Jealous Issues....help!

wsudduth

New Member
My husky is 2 years old. He's always been extremely stubborn and very reluctant when it comes to training. My husband and I have had him since he was 4 weeks old. House training him was no easy feat and I am not one to use kennels, so...My problem recently (and he is house trained now) is that we now have a 10 month old son and Loki (my husky) has shown extreme behavior issues towards my son. Loki has never shown a hint of aggression towards another person or animal....ever. Not even so much as a growl. He loves kids. He was raised around them, although they were never kids that lived with us. Nieces and nephews and such. Now that my son is here, if he gets anywhere close to Loki he starts growling. Not only that but now, all of a sudden, Loki finds the house to be his own personal toilet. And it's not all over the house. I can no longer keep my sons room opened because Loki will ruin the floors. So after I started closing the door Loki then just took that as a sign to use the bathroom in front of the door. I then put a gate up to keep him away from that area and then it just got worse. Some of my sons bigger toys are kept in the living room. You can only guess where Loki then decided to use the restroom. He's ruined my floors to the point that I'm now having to get the wood replaced in certain parts of the house and I have had to throw away multiple toys. I've tried the kennel training, but that only seems to make him more mad. Walks, personal time, treats, new toys, training books on disciplining. Nothing is working and the more I try to correct the behavior the more off put Loki gets. I am at my wits end. I don't know what to do.
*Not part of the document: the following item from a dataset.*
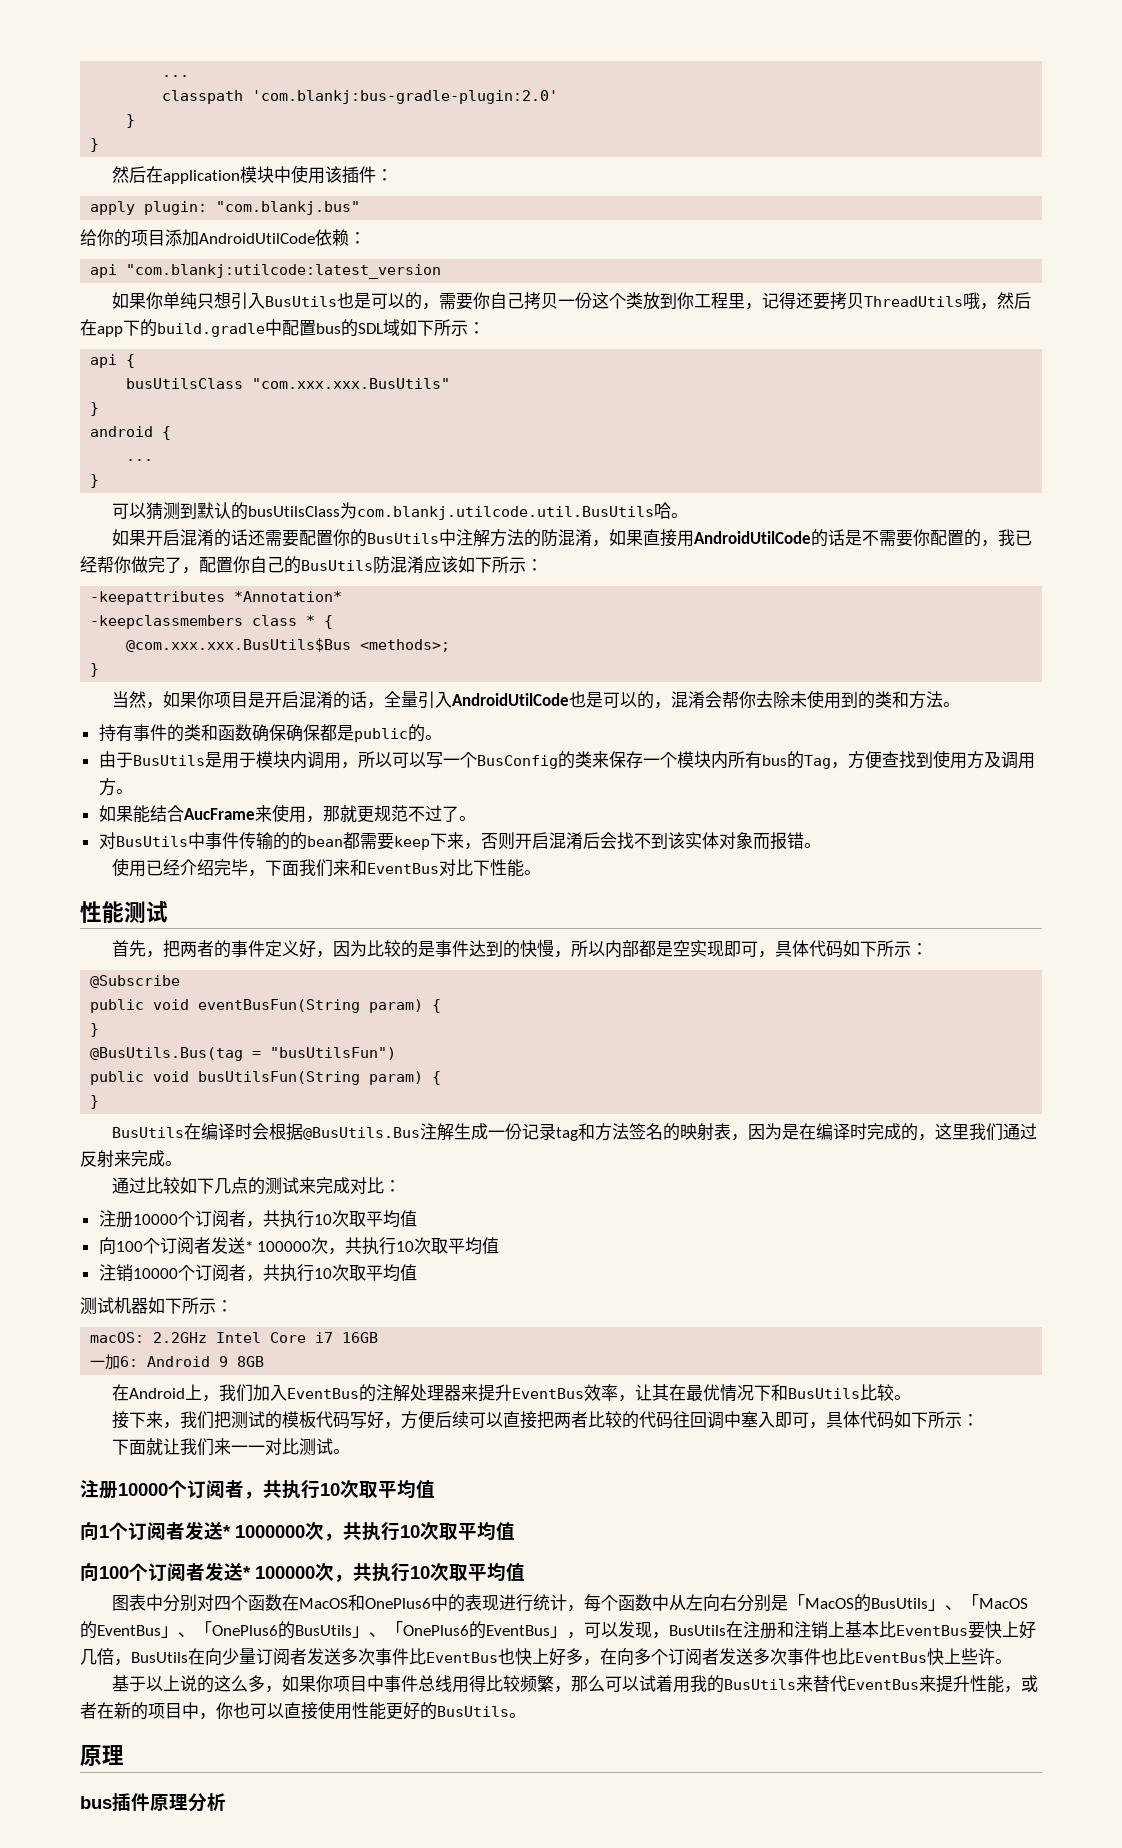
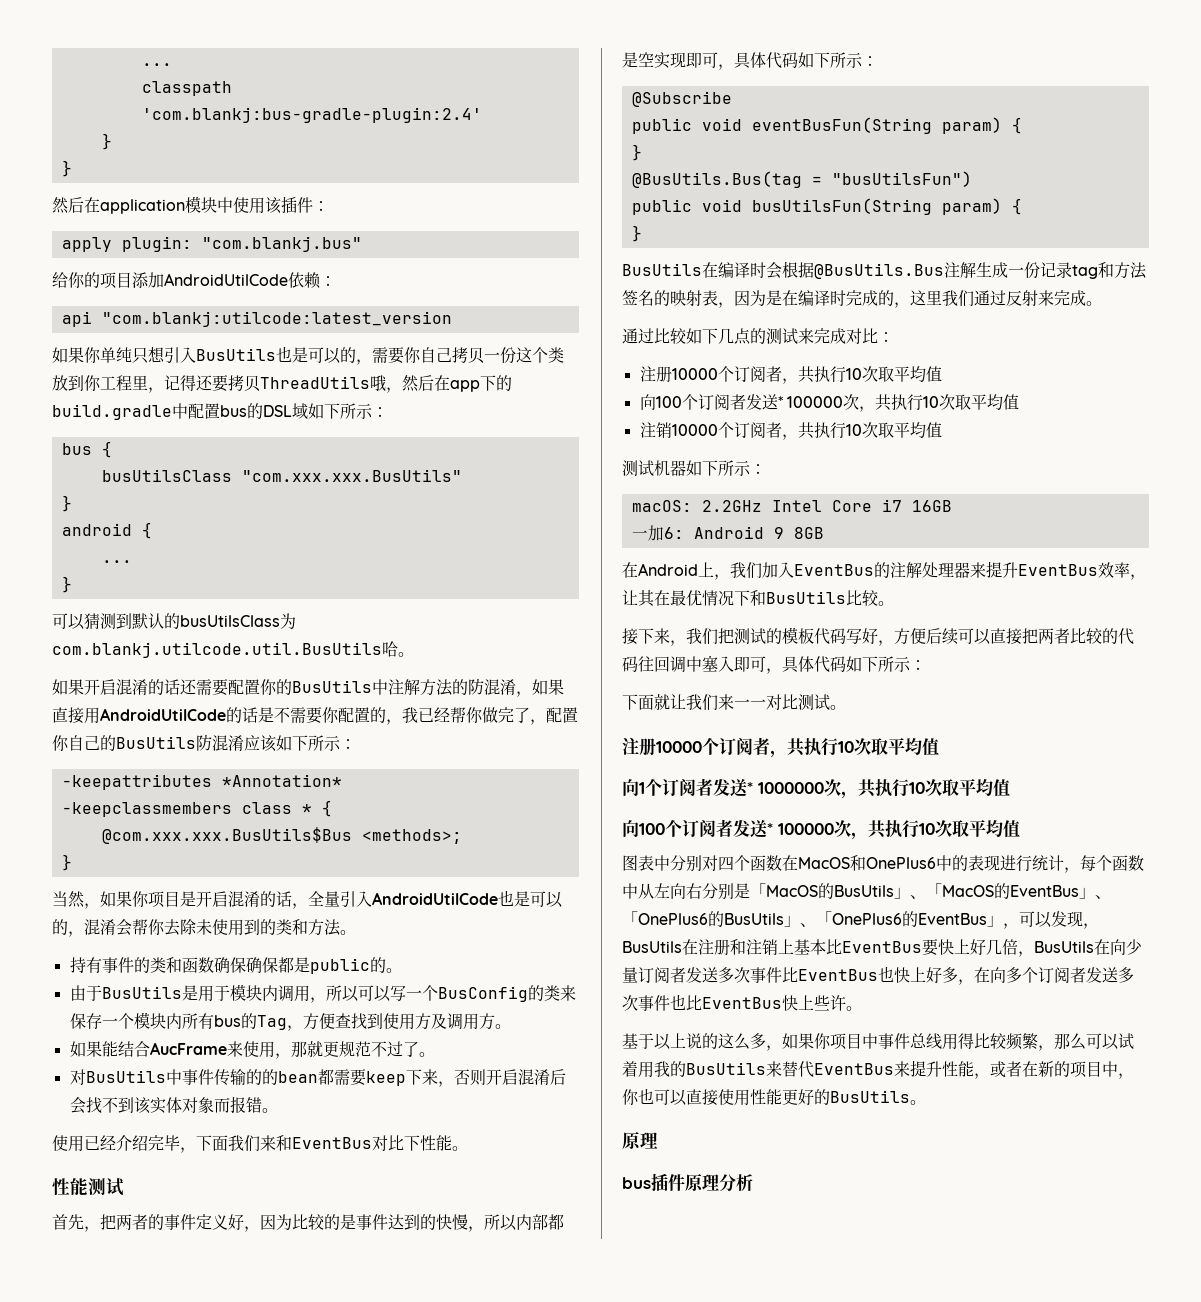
[252,90,559,104] 'com.blankj:bus-gradle-plugin:2.0' -> [141,107,482,123] 'com.blankj:bus-gradle-plugin:2.4'
[358,323,383,334] SDL -> [263,405,292,417] DSL
[90,354,118,368] api -> [61,443,92,455] bus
Also, Loki has never attempted to bite my son nor are they ever left alone together. With that being said I would like to keep it that way. I need help in also getting Loki to accept my son and me being comfortable with the two of them being close together.
 

running_dog

Honored Member
In my opinion you urgently need a positive behaviourist. The risks are too great if things go wrong and from what you have said you already struggle to communicate with your dog.

You have described very worrying symptoms which as you have already realised indicate there could be a real potentially very dangerous underlying issue.

Never never never try to correct a growl. A growl is a warning, a symptom, if you punish or verbally correct a growl you will stop the dog growling but not change his mind about the trigger. Next time he might just bite without warning. If a dog growls you quietly and calmly remove the dog from the room close the door and leave him out there for about half a minute.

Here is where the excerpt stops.